President Biden wants to fund his huge spending plans by raising taxes primarily on the highest earners. He maintains that he wants the rich to pay their “fair share”. He never defined exactly what their “fair share” would be. In theory, however, most Americans would probably agree that all employees should pay their fair share.

Biden’s proposal would end up overtaxing the rich. While he doesn’t seem to care, overtaxing the rich really hurts hardworking Americans. The reason is simple.

The American economy is capital intensive. There are two basic inputs to the economy: labor and capital. Over the past 50 years, our economy has grown from a labor intensive economy to a capital intensive industry. Years ago, manufacturing was done with many workers on an assembly line.

Modern manufacturing is done with many robots on the assembly line and few workers. Businesses need capital to buy robots. Even in the service industry, the productivity of every worker has increased dramatically due to the technology they use. Technology must be purchased with capital.

Capital comes mainly from high-income people, whose income allows them to pay taxes, spend on their lifestyle and still have large incomes to invest. Their investments create new capital.

New capital also comes from corporations that pay their taxes and then pay dividends to shareholders. The remaining income is created as new capital to use for investments.

By increasing the marginal tax rate on the highest earners to almost 40%, less capital is created. By increasing the corporate tax rate from 21% to 28%, less capital is created. Doing this at a time when the federal government has nearly $ 30 trillion in debt, which is funded by the sale of bonds that take out capital, means that a capital shortage will be created.

Without capital, a capital-intensive economy cannot grow. This will lead to stagnation. Worse yet, as the federal government continues to spend in deficit and the Federal Reserve continues to rapidly expand the money supply, excess demand is created.
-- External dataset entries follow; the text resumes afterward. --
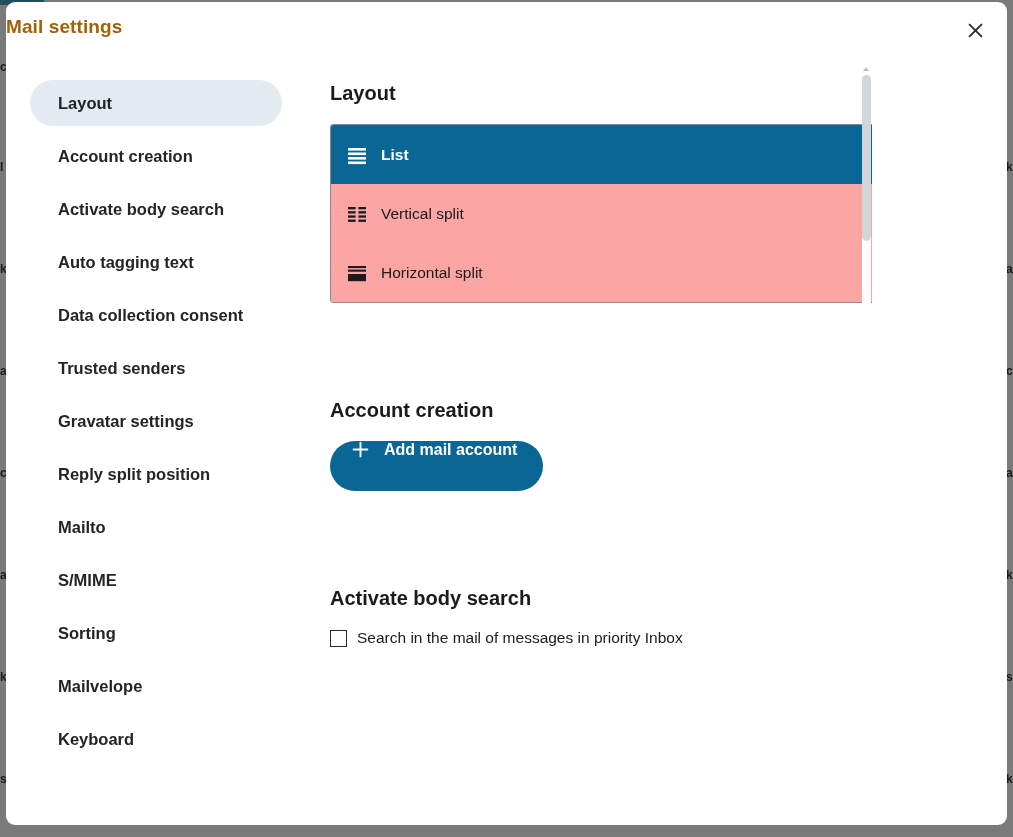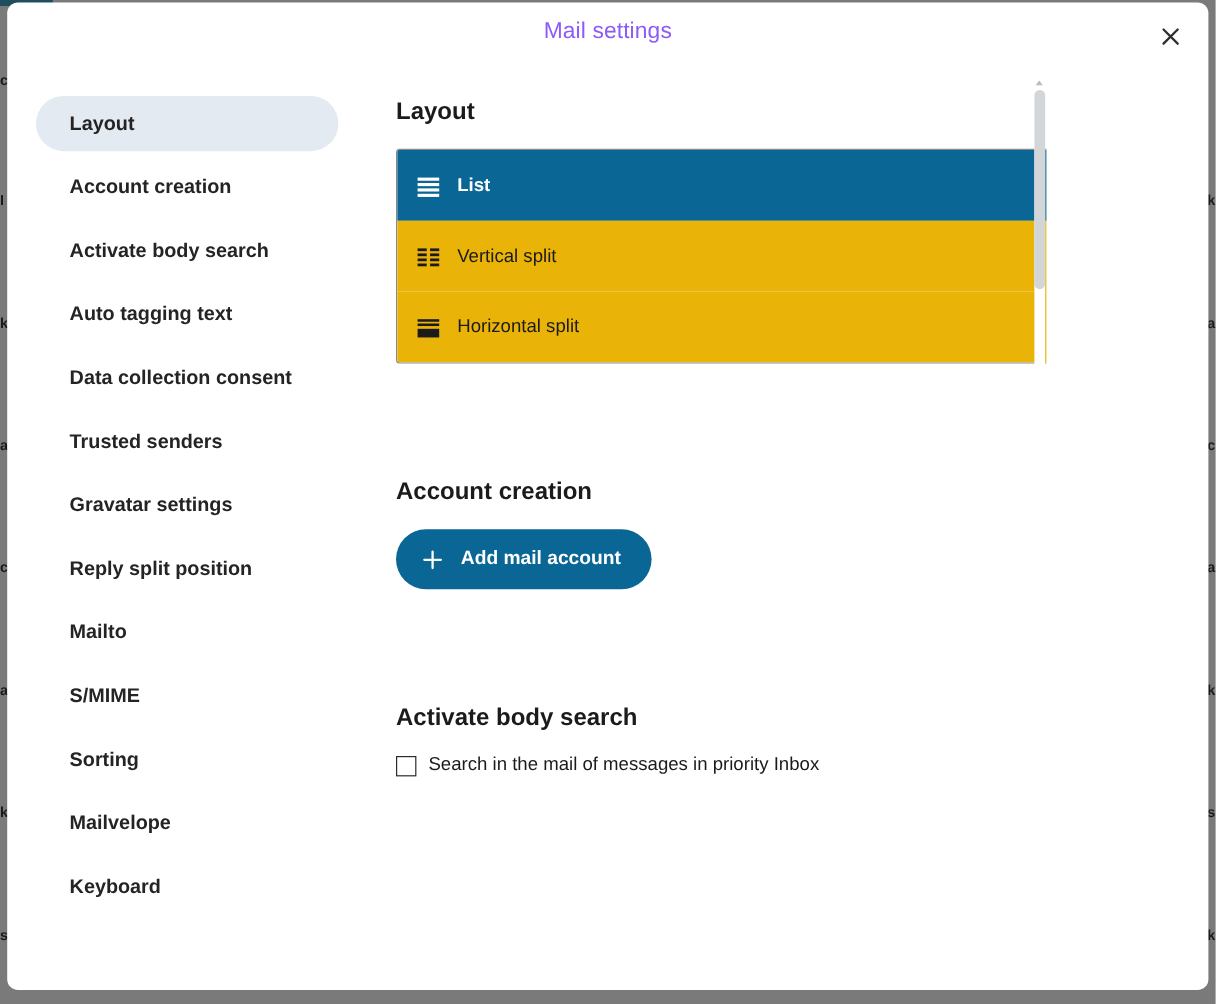"Mail settings" #modal-title { color: #8b5cf6 -> #a16207; font-weight: normal -> bold; text-align: center -> none }
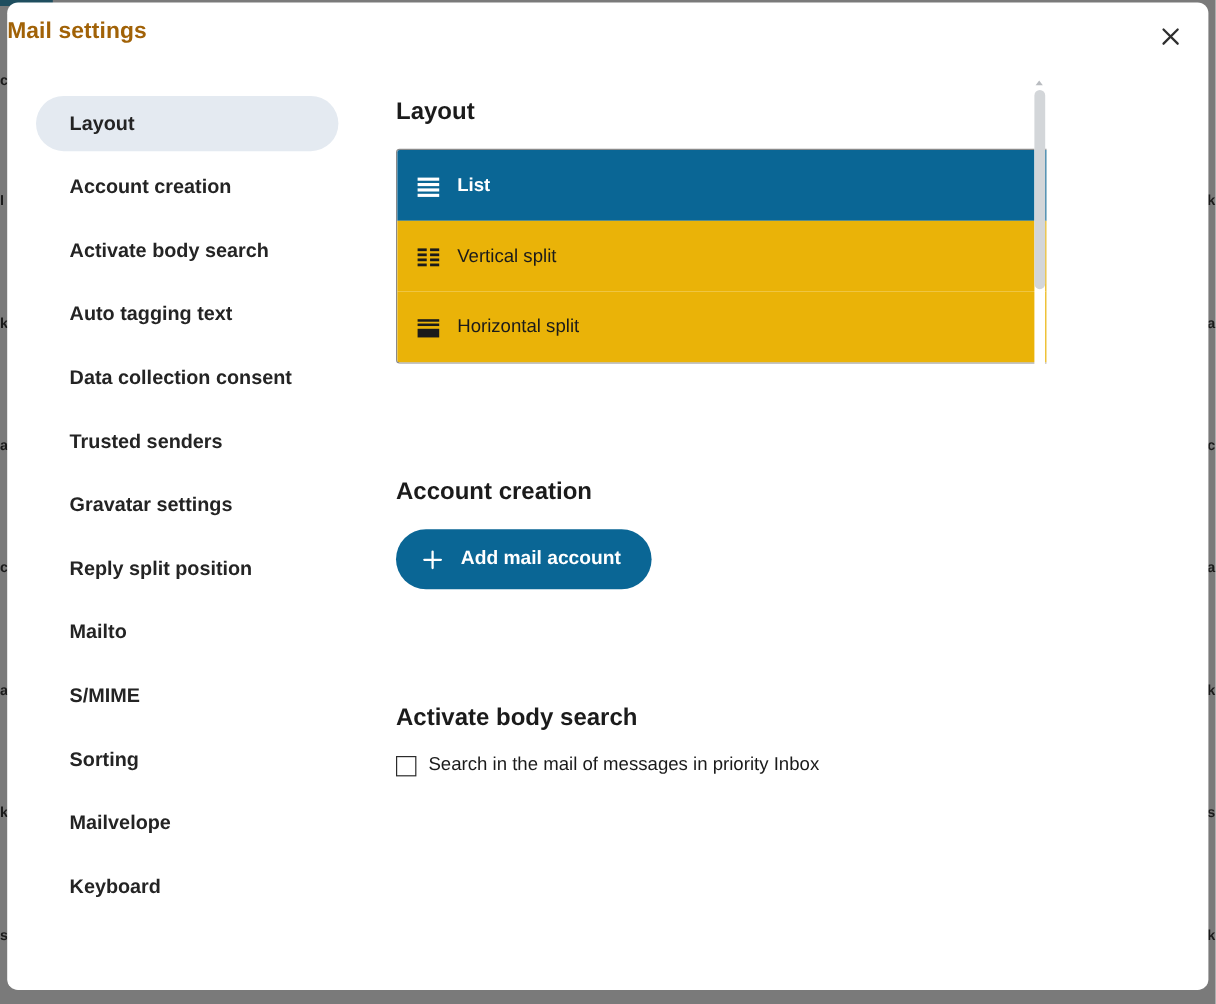"Vertical split" .listbox-option { background: #eab308 -> #fca5a5 }
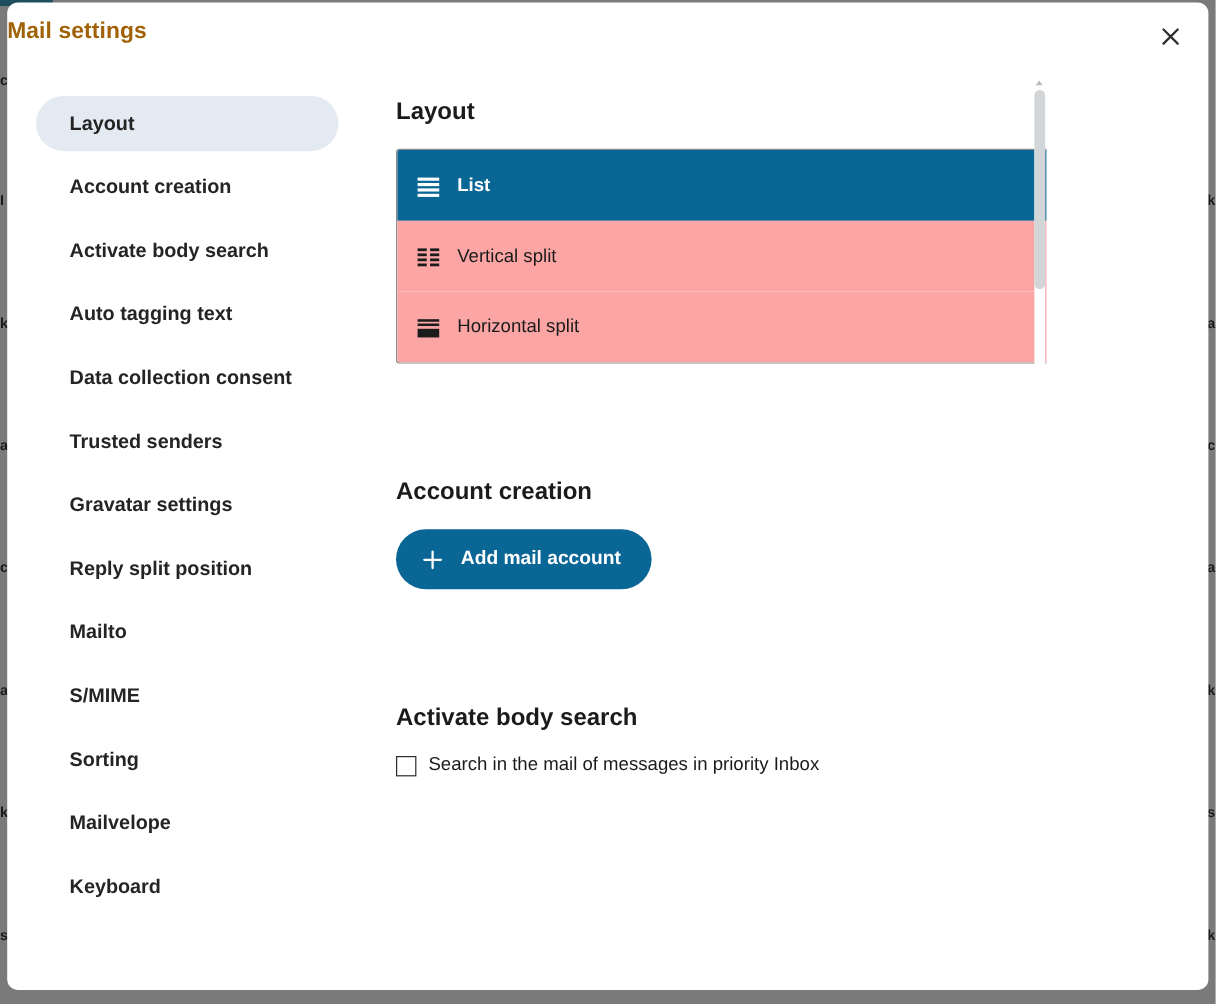"Add mail account" #add-mail-account-button { align-items: center -> flex-start }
When there is excess demand and restrictions on the ability of firms to grow, inflation results. This means that Biden’s policies will lead to inflation and a stagnant economy. In the 1970s, we called it stagflation.

There is a much better way to ensure that all Americans are treated the same and that every employee pays their “fair share.” It’s a very simple plan.

First of all, a minimum living space is determined. This is the amount that can be earned before a tax is incurred. This minimum living space should be double the poverty line. It would be about $ 25,000 for one person and about $ 50,000 for a family of four. Once the income exceeds this amount, tax is due.

So, the Busler single rate tax plan would be:

A single tax of 15% on all income above the minimum living space without any deduction for anything. All income, whether it is wages, rents, interest, profits, dividends, or capital gains, is treated in exactly the same way. The corporate tax rate is also 15%.

This plan is pretty much neutral in terms of short-term income. In the long run, this would add ½% to 1% to the annual growth rate, leading to higher future tax revenues.

For a family of four with a total income from all sources of $ 80,000, their tax liability would be easy to calculate. They would simply subtract the minimum living space of $ 50,000, leaving a balance of $ 30,000. Then simply multiply the taxable income of $ 30,000 by 15% to get a tax payable of $ 4,500. It’s as easy as it gets.

Some would argue that a progressive tax system, where the tax rate increases as income increases, is fair. This system is actually progressive, although it is true that it is much less progressive than many would like. See below for a family of four;

Total Habitable Taxable Tax Tax rate as

Income Minimum income 15% per cent of total income

$ 50,000 $ 50,000 0 0 0%

$ 80,000 $ 50,000 $ 30,000 $ 4,500 5.6%

$ 100,000 $ 50,000 $ 50,000 $ 7,500 7.5%

$ 200,000 $ 50,000 $ 150,000 $ 22,500 11.25%

$ 500,000 $ 50,000 $ 450,000 $ 67,500 13.5%

$ 1,000,000 $ 50,000 $ 950,000 $ 142,500 14.2%

$ 10,000,000 $ 50,000 $ 9,950,000 $ 1,492,500 14.9%

This table shows that as income increases, the tax rate increases. It is therefore a progressive tax with a maximum tax rate approaching 15%.

This plan means that all employees will pay their fair share. Every American is treated exactly the same, regardless of how their income is earned or how that income is spent. Labor wages and investors’ capital gains are taxed in exactly the same way.

In addition, this plan does not distort the market, creates large amounts of new capital, is very easy to determine for each employee and is (arguably) fair.

Wouldn’t every taxpayer pay their fair share under this regime?